C’est une première incursion dans le monde musical, qui s’annonce comme un flirt prometteur avec une éventuelle carrière de chanteur, un destin qui semble tracé pour lui. À Paris, le 11 septembre dernier, le fils Pène a enchanté les mélomanes présents au restaurant L’Héritage pour savourer des plats africains dans une ambiance chaleureuse et musicale.
Paris – Après une carrière couronnée de succès dans l’univers de la couture-styling, Assane Pène a fini par écouter sa vocation musicale et a pris la scène pour la première fois, dans un format acoustique, entouré d’une guitare, de percussions et d’un clavier. Quatre musiciens l’accompagnaient, parmi lesquels le guitariste Omar Sow, figure majeure du Super Diamono et compagnon de route du père Pène.
À l’écoute, on aurait l’impression d’entendre Omar Pène. Le timbre de sa voix évoque celui du leader du Super Diamono, le tempo est maîtrisé, les notes restent justes et le jeune prodige s’autorise même quelques déplacements mesurés pour imprimer sa propre empreinte à l’héritage musical légué par son père.
Porter l’héritage d’Omar Pène représente un fardeau lourd. Assane est désormais déterminé à l’endosser avec fierté, après des années d’appréhension, afin de perpétuer l’œuvre musicale de son père. À Paris, vendredi dernier, plus de deux heures de spectacle lui ont permis de revisiter le riche répertoire de Pène père, puisant dans les chansons des années 1980 et 1990.

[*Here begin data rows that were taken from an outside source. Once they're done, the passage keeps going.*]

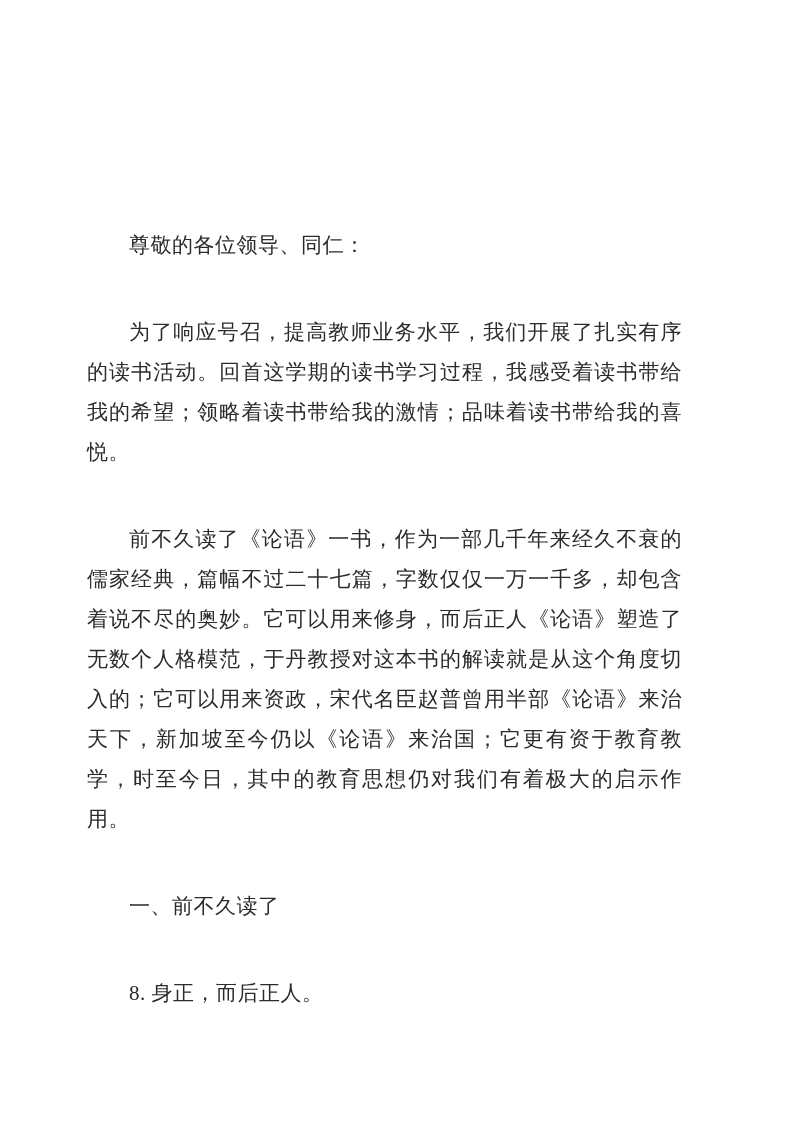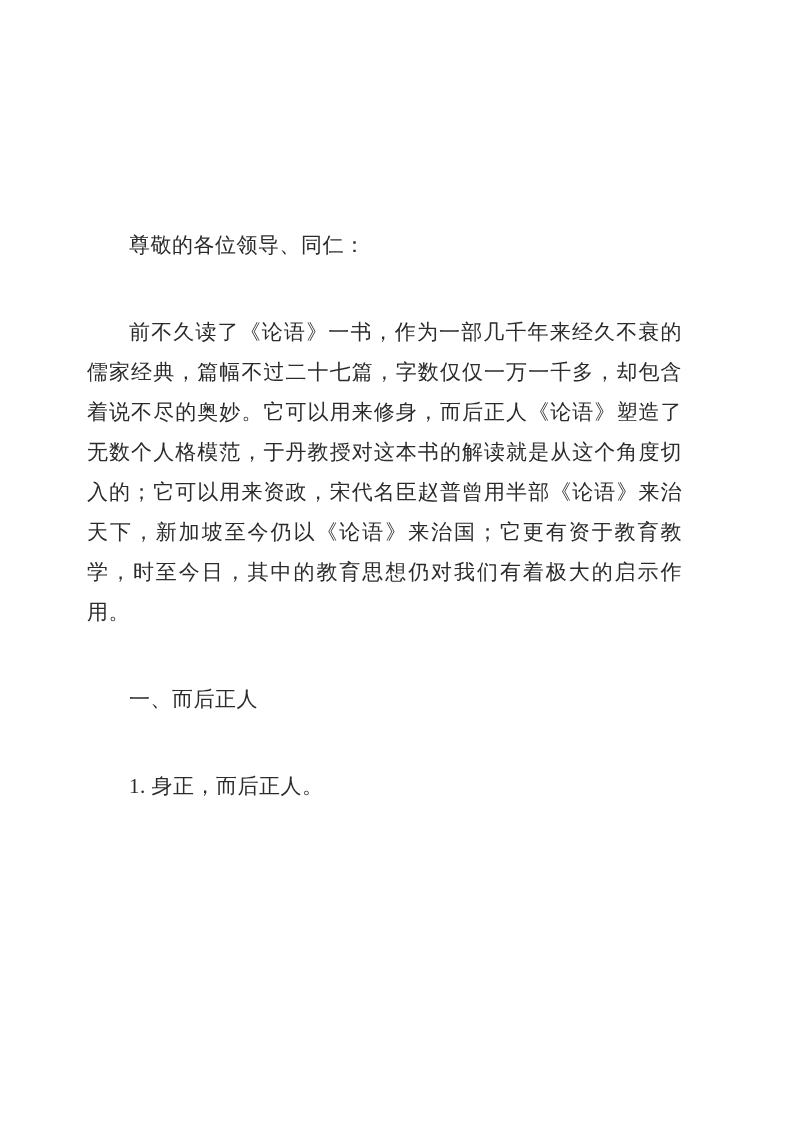--- a/index.html
+++ b/index.html
@@ -40,6 +40,7 @@
 <div class="page">
   <p>尊敬的各位领导、同仁：</p>
 
+  <p>为了响应号召，提高教师业务水平，我们开展了扎实有序的读书活动。回首这学期的读书学习过程，我感受着读书带给我的希望；领略着读书带给我的激情；品味着读书带给我的喜悦。</p>
 
   <p>前不久读了《论语》一书，作为一部几千年来经久不衰的儒家经典，篇幅不过二十七篇，字数仅仅一万一千多，却包含着说不尽的奥妙。它可以用来修身，而后正人《论语》塑造了无数个人格模范，于丹教授对这本书的解读就是从这个角度切入的；它可以用来资政，宋代名臣赵普曾用半部《论语》来治天下，新加坡至今仍以《论语》来治国；它更有资于教育教学，时至今日，其中的教育思想仍对我们有着极大的启示作用。</p>
 

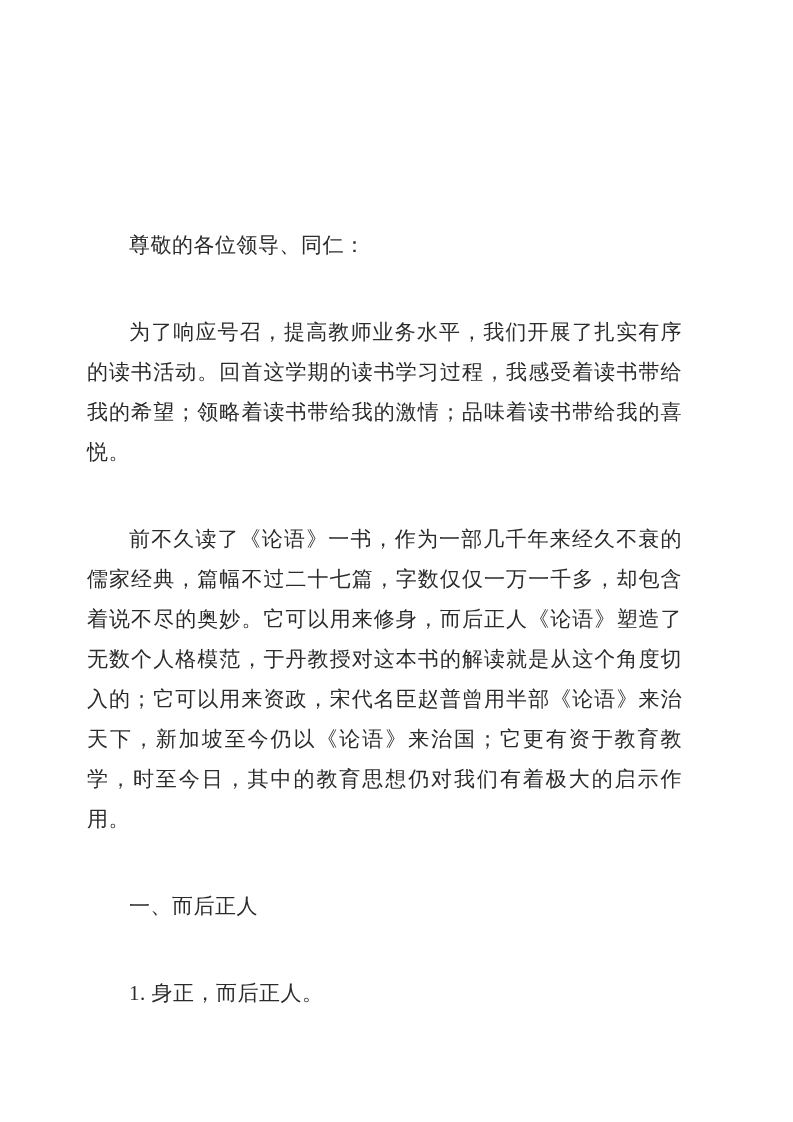--- a/index.html
+++ b/index.html
@@ -45,7 +45,7 @@
   <p>前不久读了《论语》一书，作为一部几千年来经久不衰的儒家经典，篇幅不过二十七篇，字数仅仅一万一千多，却包含着说不尽的奥妙。它可以用来修身，而后正人《论语》塑造了无数个人格模范，于丹教授对这本书的解读就是从这个角度切入的；它可以用来资政，宋代名臣赵普曾用半部《论语》来治天下，新加坡至今仍以《论语》来治国；它更有资于教育教学，时至今日，其中的教育思想仍对我们有着极大的启示作用。</p>
 
 
-  <p>一、而后正人</p>
+  <p>一、前不久读了</p>
 
   <p>1. 身正，而后正人。</p>
 </div>

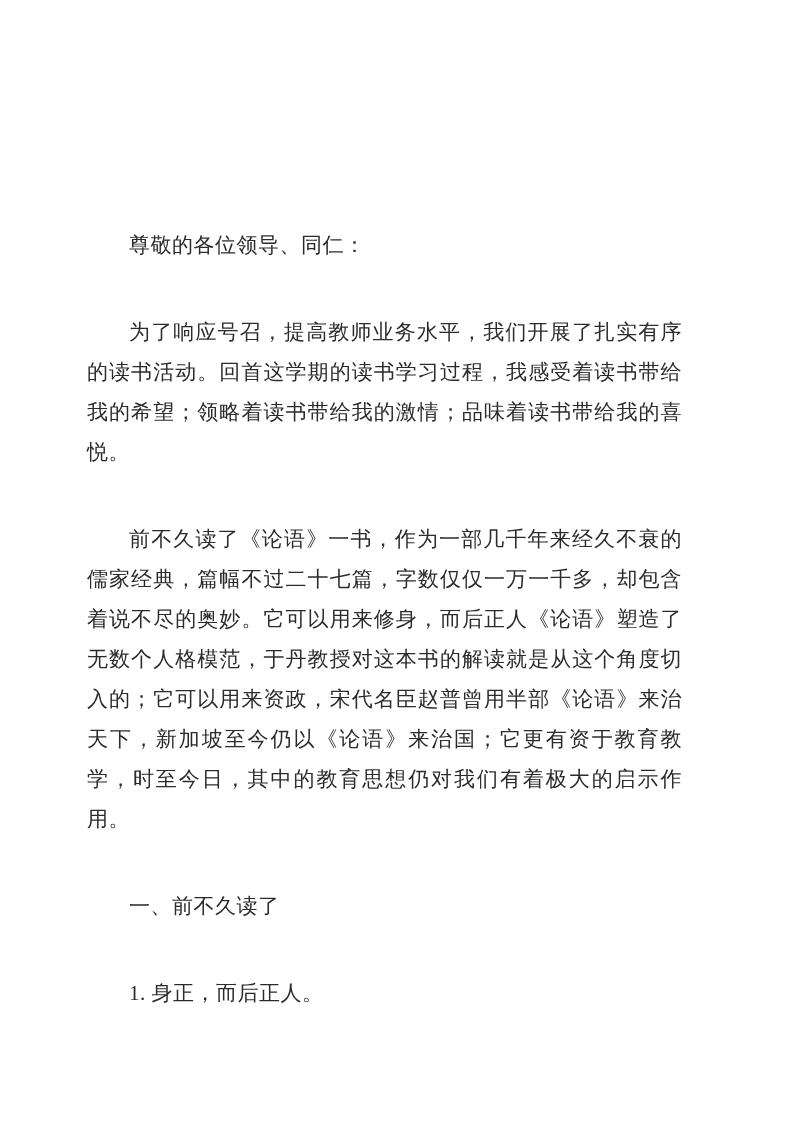--- a/index.html
+++ b/index.html
@@ -47,7 +47,7 @@
 
   <p>一、前不久读了</p>
 
-  <p>1. 身正，而后正人。</p>
+  <p>8. 身正，而后正人。</p>
 </div>
 
 </body></html>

Imposant d’emblée, il a imposé sa propre empreinte, offrant au public des envolées techniques qui sollicitent la profondeur de son souffle et la puissance de ses cordes vocales. Dans le public, l’ambassadeur du Sénégal, venu en famille, a vécu des instants particulièrement plaisants. Il a exprimé sa joie de découvrir le talent et le potentiel évident du fils Pène, qui, selon lui, « marche droit sur les pas de son illustre père ».
Du haut de ses 44 ans, Assane Pène est un jeune entrepreneur dynamique, débordant de joie et d’énergie. Baigné dans une formation solide, d’abord au Sénégal sous l’aile du célèbre styliste Laye Diarra, qui a pris le jeune homme sous son aile pendant dix années riches, il s’est ensuite envolé vers la France pour explorer d’autres horizons culturels et artistiques.
Il a ainsi eu l’opportunité d’approfondir ses connaissances au sein d’une structure associative, l’« Association Formation de tailleurs », dans le VIᵉ arrondissement de Paris. Jeune couturier au sommet de son art, Assane Pène a pu exprimer son talent auprès des grandes maisons de couture : Cifonelli, Smalto, Berluti, Camps de Luca, Saint Laurent, Gucci ou Ferragamo.
La richesse de son parcours et de son expérience lui permet aujourd’hui de diriger l’une des maisons de haute couture les plus réputées de la capitale française, baptisée « Maison Pène », au 5, rue Pasquier, dans le 8ᵉ arrondissement de Paris.
Aujourd’hui, Assane Pène ouvre une nouvelle page de sa carrière et se lance un nouveau défi : vivre pleinement, parallèlement à la couture, sa passion débordante pour la musique. Deux arts exigeants, qui demandent une forte concentration et dont l’un finira bien évidemment par prendre le dessus sur l’autre. Lequel ? Le temps nous dira.